In an interview with the Egyptian newspaper al-Ahram, Egyptian President Hosni Mubarak said the Palestinian militant group Hamas had agreed to the conditional release of Cpl Gilad Shalit, who was captured on Sunday.
"Up to now, the Israeli side does not accept," Mr Mubarak is quoted as saying, without giving details of the Palestinian conditions.
But there has been no public Israeli response. The Israeli government has demanded Cpl Shalit's unconditional release, and our Jerusalem correspondent Nick Thorpe says the Israeli government seems unlikely to greet Mr Mubarak's comments with great enthusiasm.
Egyptian officials have been trying to negotiate Cpl Shalit's release since the beginning of the crisis.
In the latest round of air strikes, Israeli warplanes fired missiles into the unoccupied Palestinian interior ministry in Gaza City shortly after midnight on Friday, setting the building ablaze.
GAZA CRISIS TIMELINE
Sun 25 June: Cpl Shalit Gilad captured in cross-border attack
Mon 26 June: Palestinian Popular Resistance Committees demand prisoner releases in exchange for Gilad
Tues 27 June: Israel launches air strikes on Gaza, military enters southern strip
Thurs 29 June: Israel detains dozens of Hamas officials
A member of the militant Islamic Jihad group was killed in a missile strike in Rafah in southern Gaza, Palestinian medical sources said.
At least 20 other targets included an office of Palestinian Authority President Mahmoud Abbas' Fatah group, militant training camps, a weapons storage facility in Gaza City and sites used by militants to fire rockets at Israel.
Saeb Erekat, an aide to Mr Abbas, accused Israel of trying to bring down the Palestinian presidency and government.
"Israel is now waging an open-ended all-out war against the Palestinian people that aims to topple the Palestinian presidency and the Palestinian government, and act as though there is no Palestinian official or government," he told the BBC.
There were also reports of heavy exchanges of fire between militants and an undercover Israeli force near the northern town of Jabaliya.
The Israelis have denied that there are any of its troops in northern Gaza, but in reality they would be unlikely to confirm the presence of an undercover unit, says the BBC's Alan Johnston in Gaza.

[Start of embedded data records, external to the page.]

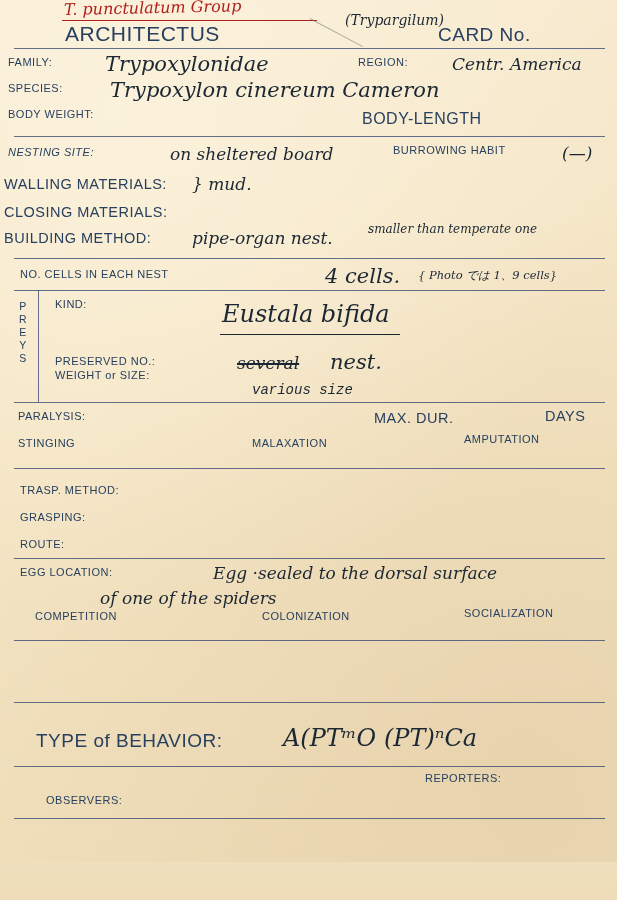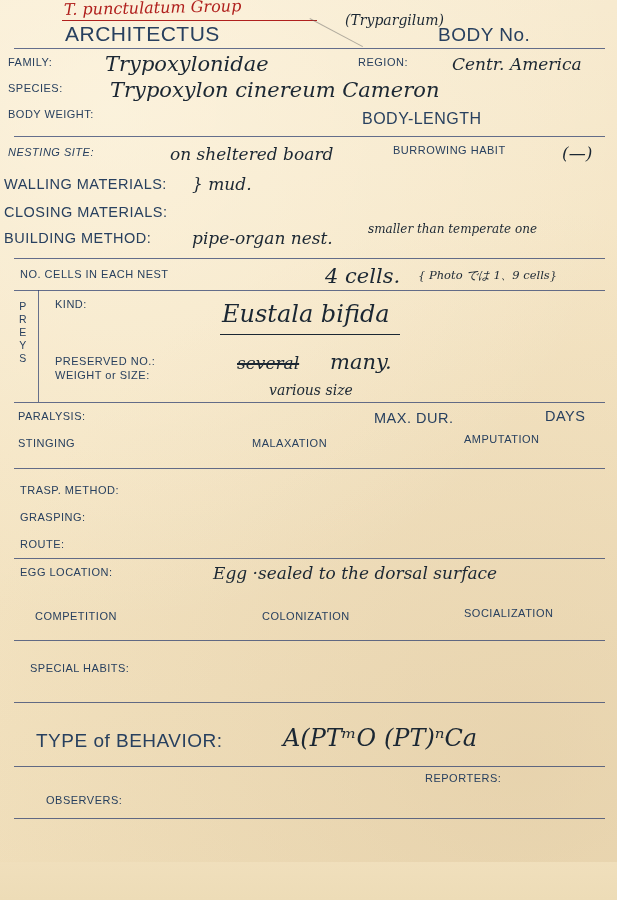"BODY No." div.printed { text: BODY -> CARD }
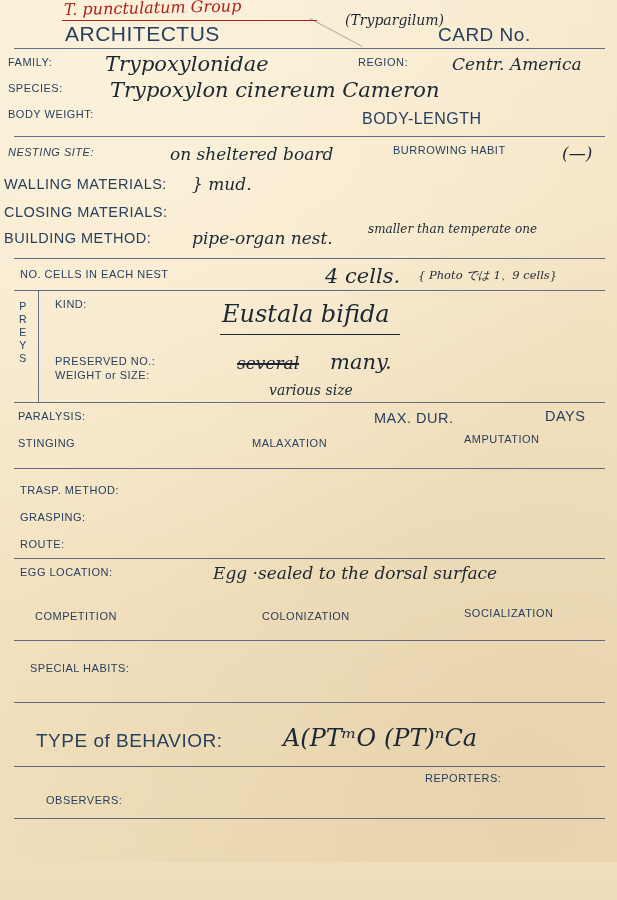"many." div.hand { text: many -> nest }
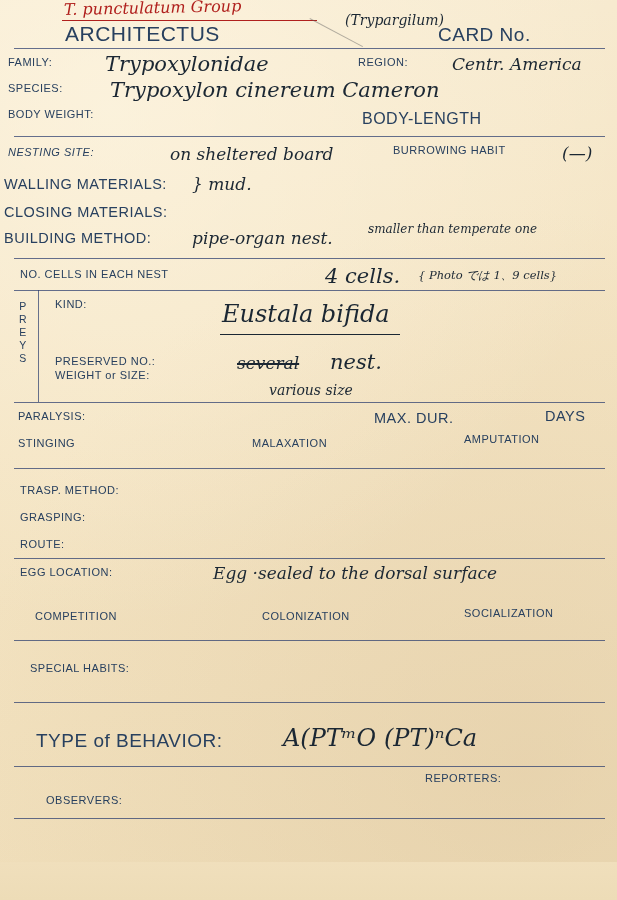"various size" div.hand { font-family: none -> Liberation Mono, monospace; left: 269px -> 252px }
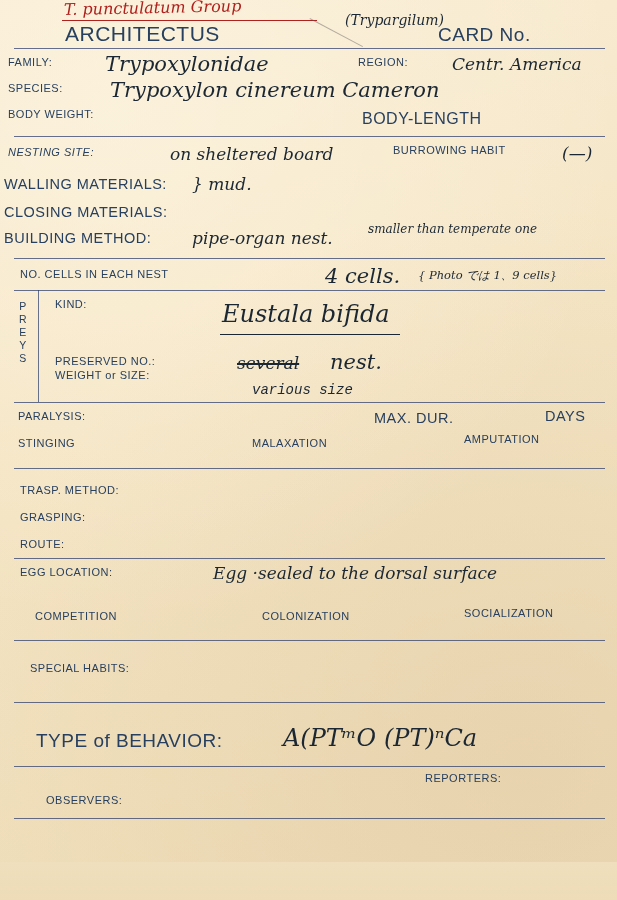"of one of the spiders" div.hand { html: none -> <div>of one of the spiders</div> }
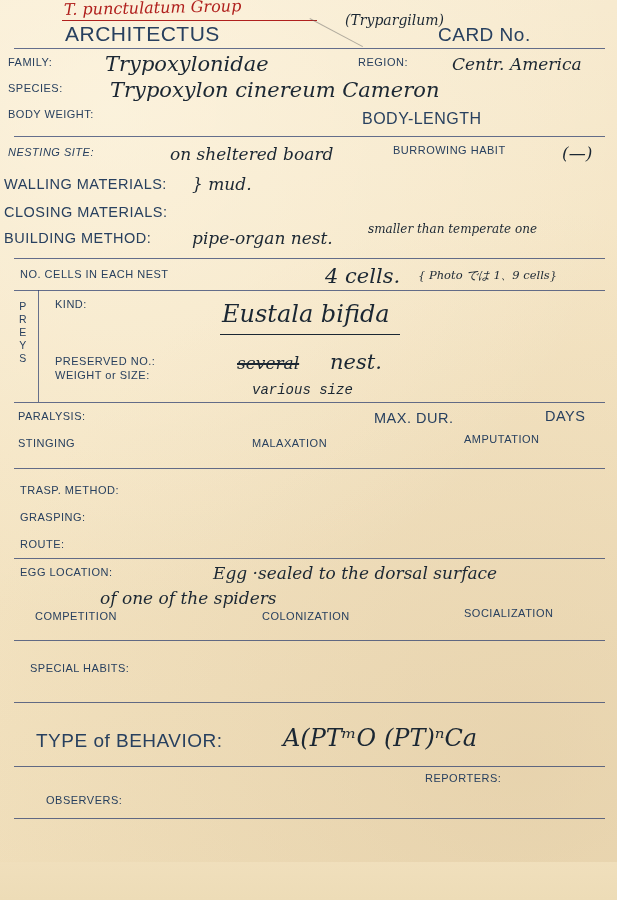"SPECIAL HABITS:" div.printed { html: <div>SPECIAL HABITS:</div> -> none }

Israel is continuing to hold dozens of officials from the ruling Hamas party, including at least eight cabinet members and at least 20 MPs detained on Thursday.
Meanwhile, the UN's emergency relief co-ordinator Jan Egeland said that Gaza was on the brink of a humanitarian crisis after the destruction by the Israeli air force of the only power plant there on Tuesday night.

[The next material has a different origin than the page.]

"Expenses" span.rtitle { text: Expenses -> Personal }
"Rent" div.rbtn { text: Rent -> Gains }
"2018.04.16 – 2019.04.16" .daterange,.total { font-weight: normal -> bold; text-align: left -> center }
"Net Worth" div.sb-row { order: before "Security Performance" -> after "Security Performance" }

"No-one can hide from us what they're doing, neither the Palestinian nor the Israeli side," Mr Egeland said.
"We are appalled by seeing how they're playing with the future of defenceless civilians, including children."
Much of Gaza's water supply and the sewerage system is dependent on electricity. Some of the wells can be operated by generators, but fuel is scarce after Israel stopped supplies.
"I'm confident that the parties will see that we're heading for the abyss unless we get electricity and fuel restored," Mr Egeland said.
Nervous civilians have been stockpiling batteries and candles, as well as food and water.